**Work order:** In the entries below, count every line containing "Próximos". Reply with the number alone.

Itemized modification records

==*==

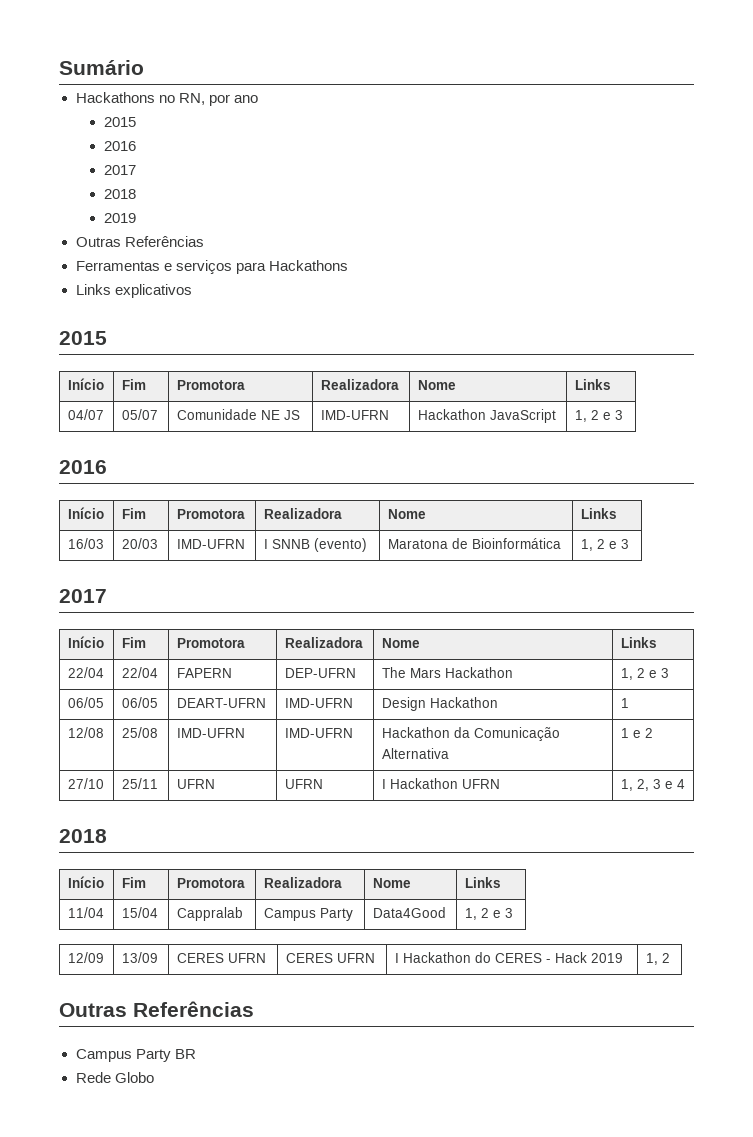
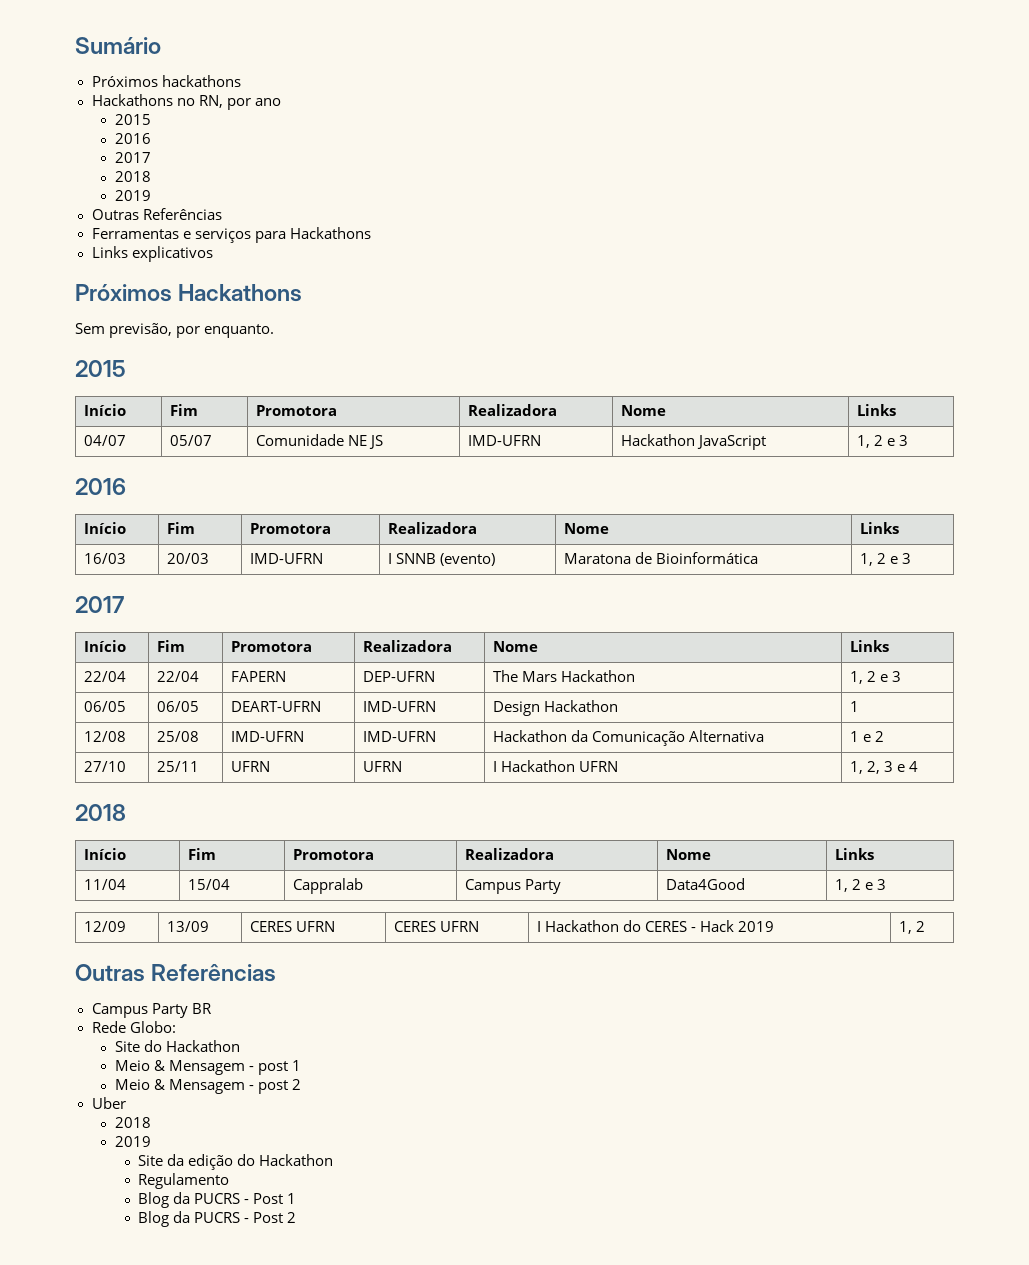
(144, 67) none -> [91,75,241,87] // Próximos hackathons
(192, 291) none -> [75,284,303,302] [75,323,275,338] // Próximos Hackathons // Sem previsão, por enquanto.
[114,1072,154,1083] Globo -> [129,1021,176,1033] [114,1040,240,1052] [114,1060,302,1075] [114,1079,302,1094] [91,1097,126,1109] [114,1117,151,1128] [114,1136,151,1147] [138,1154,334,1170] [138,1173,230,1189] [138,1192,297,1208] [138,1211,297,1227] Globo: // Site do Hackathon // Meio & Mensagem - post 1 // Meio & Mensagem - post 2 // Uber // 2018 // 2019 // Site da edição do Hackathon // Regulamento // Blog da PUCRS - Post 1 // Blog da PUCRS - Post 2

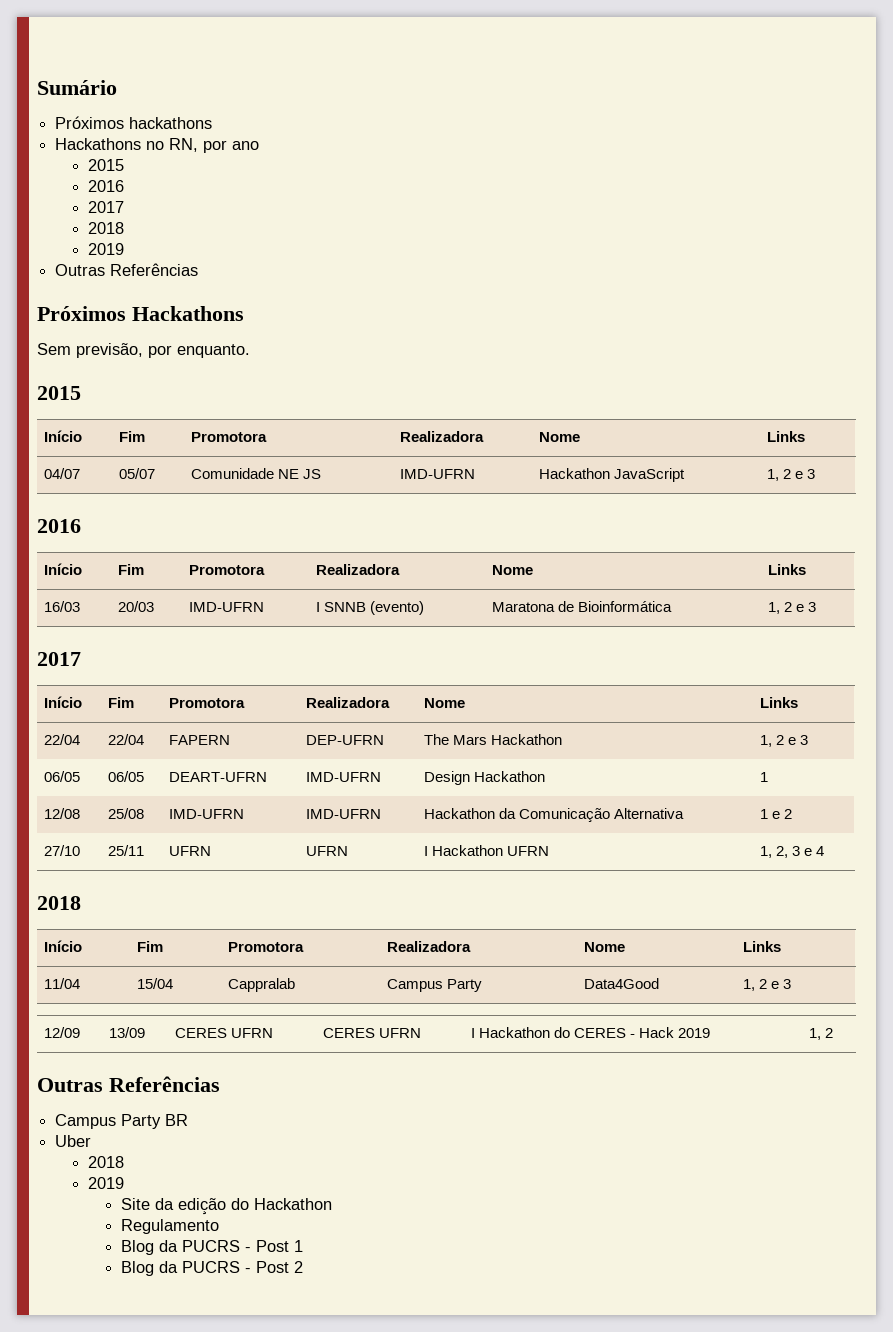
[91,227,371,243] [91,246,213,262] // Ferramentas e serviços para Hackathons // Links explicativos -> (199, 269) none
[91,1021,176,1033] [114,1040,240,1052] [114,1060,302,1075] [114,1079,302,1094] // Rede Globo: // Site do Hackathon // Meio & Mensagem - post 1 // Meio & Mensagem - post 2 -> (189, 1120) none

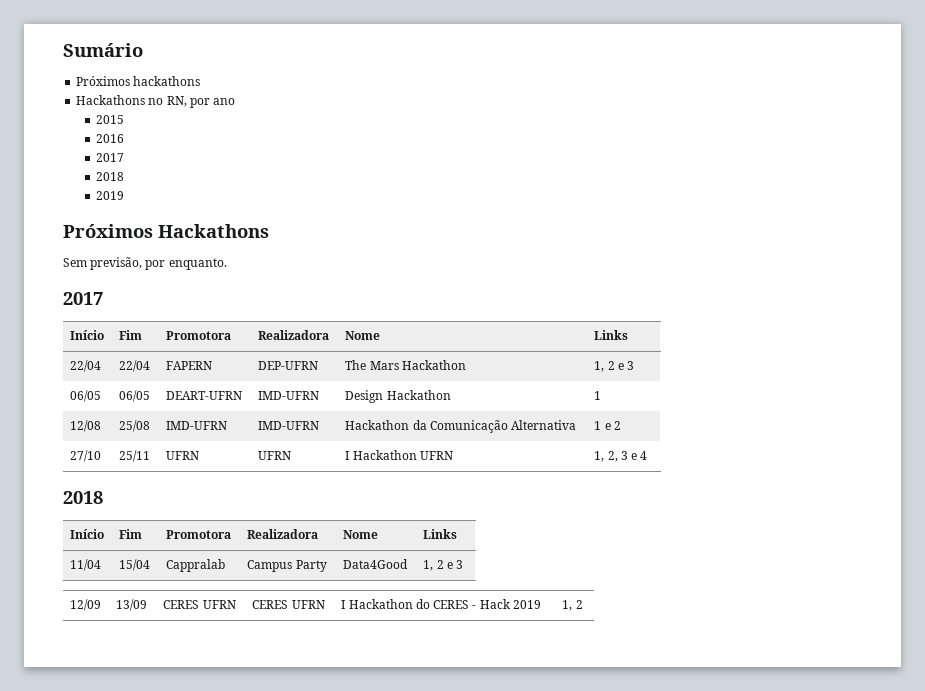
[55,263,199,276] // Outras Referências -> (124, 195) none
[37,386,81,400] [43,430,82,442] [118,431,145,442] [190,432,267,442] [399,431,484,442] [538,432,580,442] [766,431,805,442] [43,468,80,479] [118,468,155,479] [190,468,322,479] [399,469,475,479] [538,468,686,482] [766,469,816,481] [37,519,81,533] [43,563,82,575] [117,564,144,575] [188,565,265,575] [315,564,400,575] [491,565,533,575] [767,564,806,575] [43,601,80,612] [117,601,154,612] [188,602,264,612] [315,601,425,615] [491,601,673,612] [767,602,817,614] // 2015 // Início | Fim | Promotora | Realizadora | Nome | Links // 04/07 | 05/07 | Comunidade NE JS | IMD-UFRN | Hackathon JavaScript | 1, 2 e 3 // 2016 // Início | Fim | Promotora | Realizadora | Nome | Links // 16/03 | 20/03 | IMD-UFRN | I SNNB (evento) | Maratona de Bioinformática | 1, 2 e 3 -> (227, 264) none
[37,1076,220,1092] [55,1114,189,1129] [55,1135,92,1147] [88,1156,125,1168] [88,1177,125,1189] [121,1198,333,1215] [121,1219,220,1234] [121,1240,304,1255] [121,1261,304,1276] // Outras Referências // Campus Party BR // Uber // 2018 // 2019 // Site da edição do Hackathon // Regulamento // Blog da PUCRS - Post 1 // Blog da PUCRS - Post 2 -> (583, 604) none

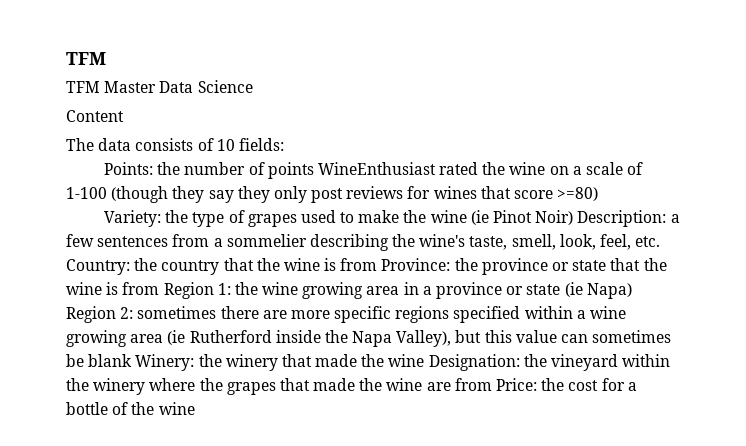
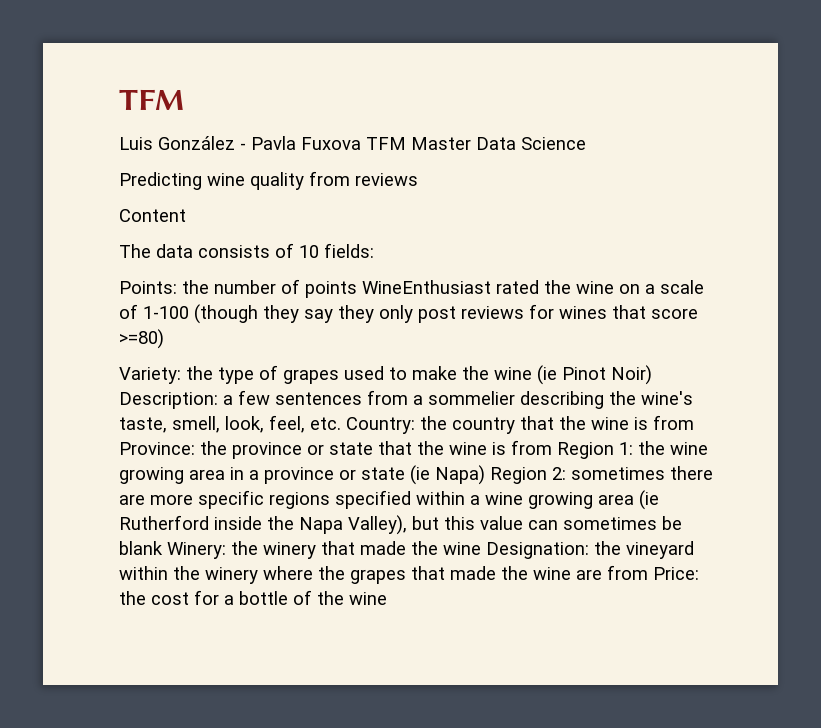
(106, 58) none -> [119,136,361,150] Luis González - Pavla Fuxova
(253, 86) none -> [119,171,418,190] // Predicting wine quality from reviews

==*==

**Exercise output:** 2